Once executed, TrickBot redeploys itself to the “%AppData%” folder and creates a scheduled task that provides persistence.
TrickBot is also dropped as a secondary payload by other malware, especially Emotet.
TROJAN GLUPTEBA
If you find Trojan.Glupteba malicious program installed on your computer (either Windows, Mac, or Linux), you’d better remove it with powerful security programs as soon as possible. This type of Trojan virus will quickly spread to users’ computers all over the world.
Symantec, McAfee, Kaspersky, and MacUtility.com labs have successfully detected and removed thousands of Trojan horse threats.
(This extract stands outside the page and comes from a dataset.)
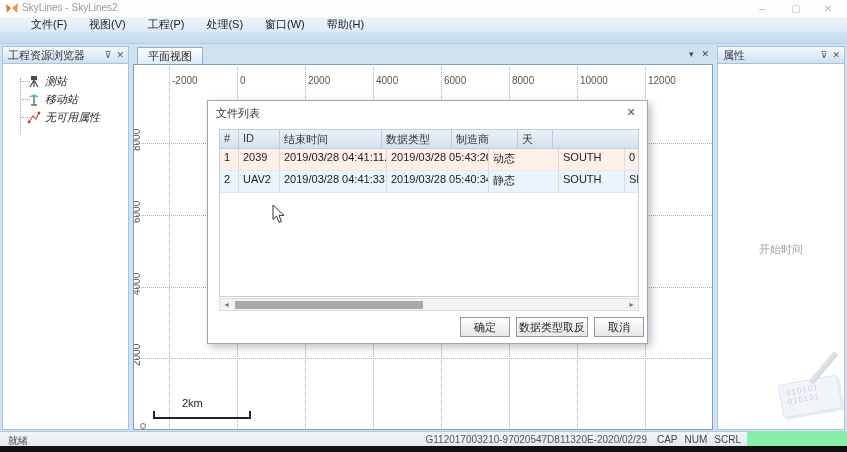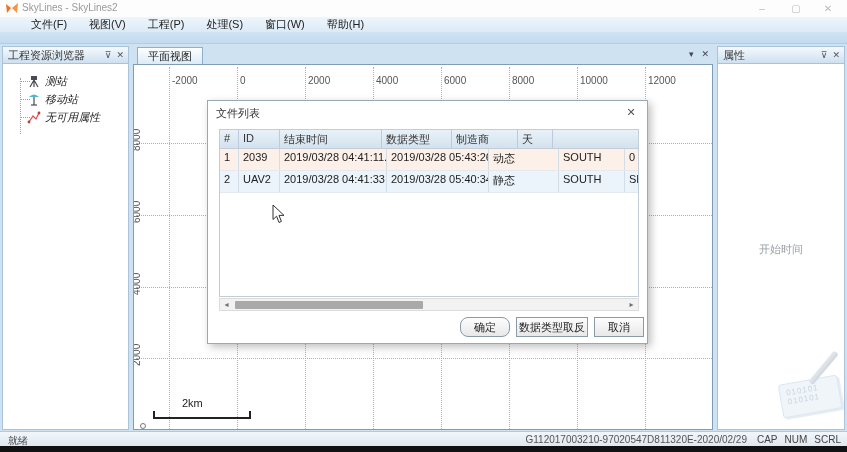"确定" .btn-ok { border-radius: 8px -> none }
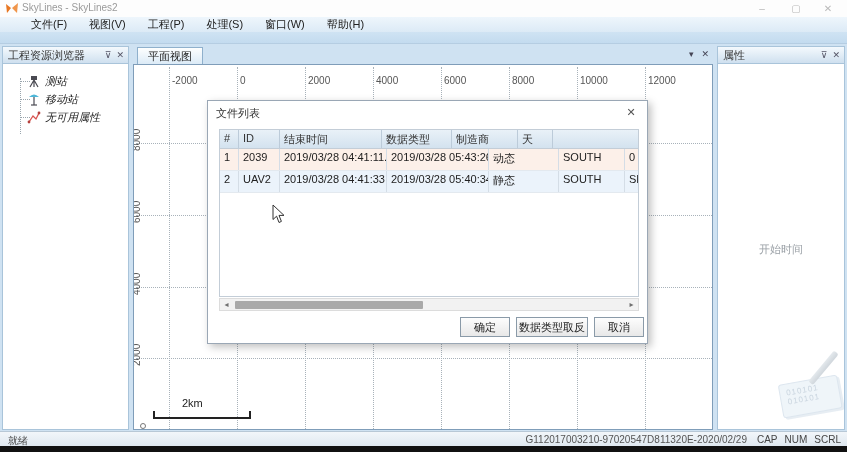"就绪" .statusbar { width: 847px -> 747px }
Different Trojan viruses will show other symptoms on the computer, but remember that their primary purpose of them is totally illegal.
Obviously, Trojan.Glupteba is programmed to steal sensitive data on targeted users’ computers by generating malicious files and activation codes on the compromised computer.
Cyber hackers will sell personal information to interested third parties or steal from the user.
Trojan.Glupteba allows the author to do anything he wants on the infected computer, including sending, receiving, starting, and deleting files, displaying data, and restarting the computer.
Furthermore, Trojan.Glupteba leaves more backdoors and vulnerabilities for virus writers or cybercriminals who will inject other types of malware such as adware, spyware, and ransomware.
UNC3524
While the initial compromise remains unknown at this point, UNC3524 implements a previously unreported backdoor tracked by Mandiant as QUIETEXIT immediately after gaining initial access.
QUIETEXIT malware is based on the open-source DropBear SSH client-server tool.
According to the developer of this software, “Dropbear is particularly useful for ’embedded’ Linux (or other Unix) systems, such as wireless routers” and can run on a wide variety of systems. This is probably one of the reasons UNC3524 decided to develop its malware based on this software.
For example, UNC3524 decided to install the QUIETEXIT backdoor on opaque network devices within the victim environments: backdoors on SAN arrays, load balancers, and wireless access point controllers.
As Mandiant mentions, “These types of devices are not supported by antivirus or endpoint detection and response tools, so the underlying operating systems are left up to the vendors.”
By installing its malware on trusted systems that do not support security tools, UNC3524 remained undetected in victims’ environments for at least 18 months.